Your assignment: Write each line exactly as it stands, from the line containing "subtotal: 55.00 -> 51.00" through the end of the data.

Provided material:
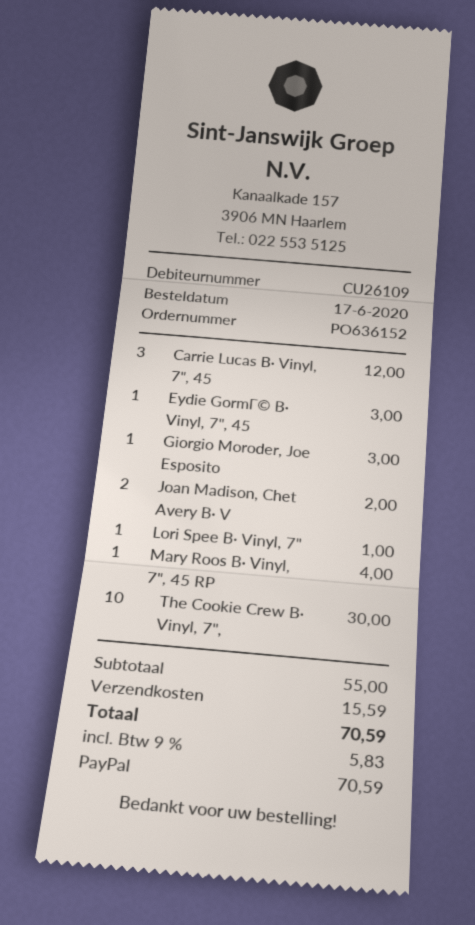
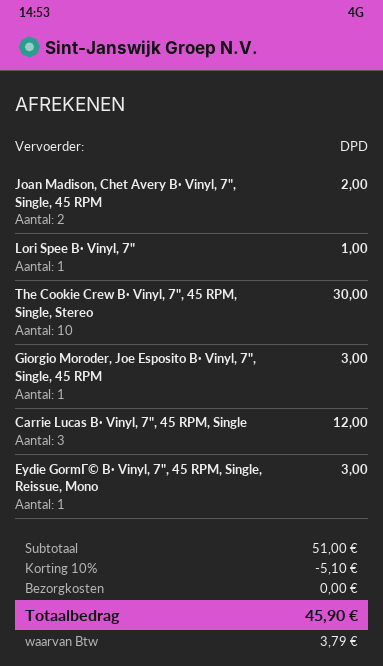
Mary Roos Β· Vinyl, 7", 45 RP: 1 for 4.00 -> none
subtotal: 55.00 -> 51.00
discount: none -> 10% = 5.10
shipping: 15.59 -> 0.00
tax: 5.83 -> 3.79
total: 70.59 -> 45.90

Exercise result:
subtotal: 55.00 -> 51.00
discount: none -> 10% = 5.10
shipping: 15.59 -> 0.00
tax: 5.83 -> 3.79
total: 70.59 -> 45.90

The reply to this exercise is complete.